# WORK REQUIRED
Copy out all lines in the data below containing the string "letter".

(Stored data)
##########

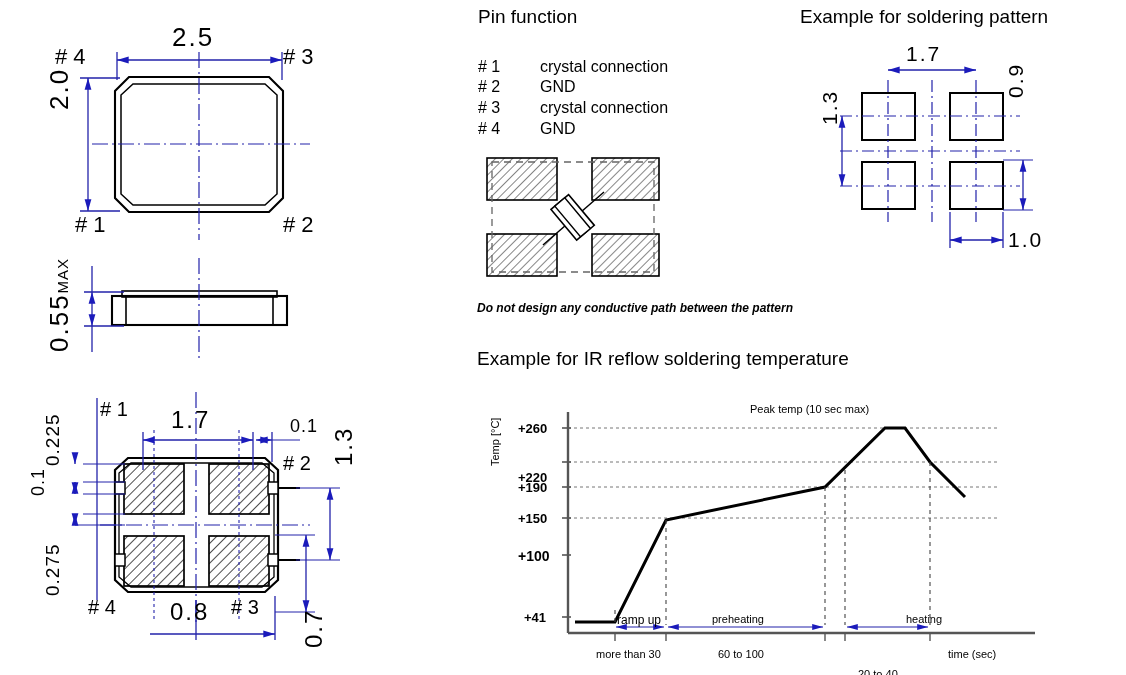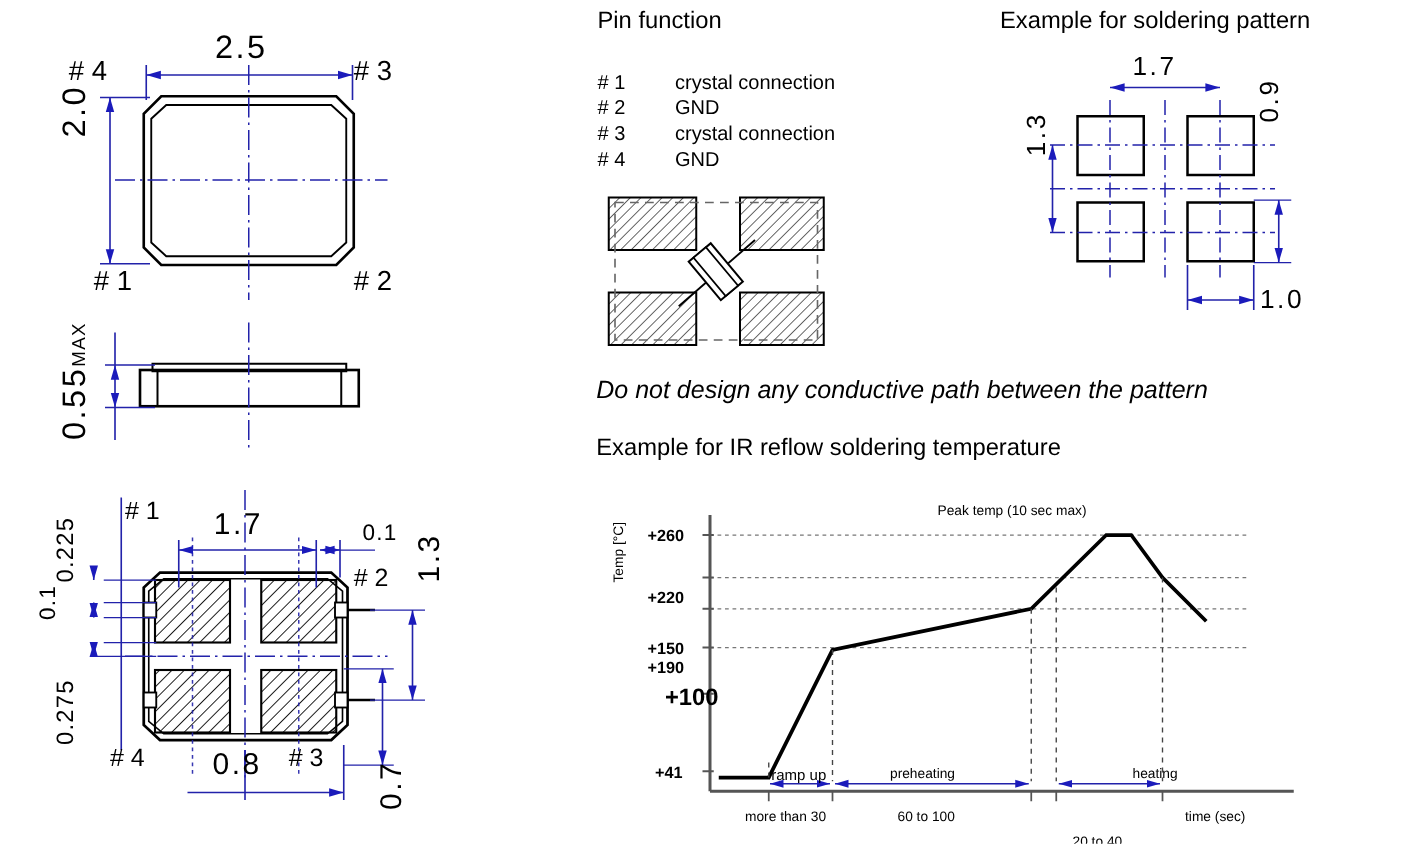--- a/index.html
+++ b/index.html
@@ -3,21 +3,21 @@
 <meta charset="utf-8">
 <style>
   html,body{margin:0;padding:0;background:#ffffff;}
   body{width:1126px;height:675px;position:relative;overflow:hidden;
        font-family:"Liberation Sans", sans-serif;color:#000;}
   .stage{position:absolute;left:0;top:0;width:1126px;height:675px;}
   svg{display:block;}
   .txt{position:absolute;white-space:nowrap;}
   .hdr{font-size:19px;}
   .pinrow{font-size:16px;}
-  .note{font-size:20px;font-weight:normal;font-style:italic;text-align:right;}
+  .note{font-size:12px;font-weight:bold;font-style:italic;text-align:right;}
 </style>
 </head>
 <body>
 
 <div class="stage">
 
 <svg width="1126" height="675" style="position:absolute;left:0;top:0;">
   <defs>
     <pattern id="hatch" width="7" height="7" patternTransform="rotate(45)" patternUnits="userSpaceOnUse">
       <line x1="0" y1="0" x2="0" y2="7" stroke="#000" stroke-width="1.4"></line>
@@ -276,23 +276,23 @@
 <div class="txt" style="left:818px;top:125px;font-size:21px;letter-spacing:2px;transform:rotate(-90deg);transform-origin:left top;">1.3</div>
 <div class="txt" style="left:1004px;top:98px;font-size:21px;letter-spacing:2px;transform:rotate(-90deg);transform-origin:left top;">0.9</div>
 <div class="txt" style="left:1008px;top:228px;font-size:21px;letter-spacing:2px;">1.0</div>
 
 <div class="txt note" style="left:477px;top:301px;">Do not design any conductive path between the pattern</div>
 <div class="txt hdr" style="left:477px;top:348px;">Example for IR reflow soldering temperature</div>
 
 <div class="txt" style="left:489px;top:466px;font-size:11px;transform:rotate(-90deg);transform-origin:left top;">Temp [°C]</div>
 <div class="txt" style="left:518px;top:421px;font-size:13px;font-weight:bold;">+260</div>
 <div class="txt" style="left:518px;top:455px;font-size:13px;font-weight:bold;margin-top:15px;">+220</div>
-<div class="txt" style="left:518px;top:480px;font-size:13px;font-weight:bold;margin-top:46px;">+190</div>
+<div class="txt" style="left:518px;top:480px;font-size:13px;font-weight:bold;">+190</div>
 <div class="txt" style="left:518px;top:511px;font-size:13px;font-weight:bold;">+150</div>
-<div class="txt" style="left:532px;top:548px;font-size:19px;font-weight:bold;">+100</div>
+<div class="txt" style="left:518px;top:548px;font-size:14px;font-weight:bold;">+100</div>
 <div class="txt" style="left:524px;top:610px;font-size:13px;font-weight:bold;">+41</div>
 
 <div class="txt" style="left:750px;top:403px;font-size:11px;">Peak temp (10 sec max)</div>
 <div class="txt" style="left:617px;top:613px;font-size:12px;">ramp up</div>
 <div class="txt" style="left:712px;top:613px;font-size:11px;">preheating</div>
 <div class="txt" style="left:862px;top:613px;font-size:11px;padding-left:44px;">heating</div>
 <div class="txt" style="left:596px;top:648px;font-size:11px;">more than 30</div>
 <div class="txt" style="left:718px;top:648px;font-size:11px;">60 to 100</div>
 <div class="txt" style="left:858px;top:648px;font-size:11px;margin-top:20px;">20 to 40</div>
 <div class="txt" style="left:948px;top:648px;font-size:11px;">time (sec)</div>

##########

# SOLUTION
 <div class="txt" style="left:818px;top:125px;font-size:21px;letter-spacing:2px;transform:rotate(-90deg);transform-origin:left top;">1.3</div>
 <div class="txt" style="left:1004px;top:98px;font-size:21px;letter-spacing:2px;transform:rotate(-90deg);transform-origin:left top;">0.9</div>
 <div class="txt" style="left:1008px;top:228px;font-size:21px;letter-spacing:2px;">1.0</div>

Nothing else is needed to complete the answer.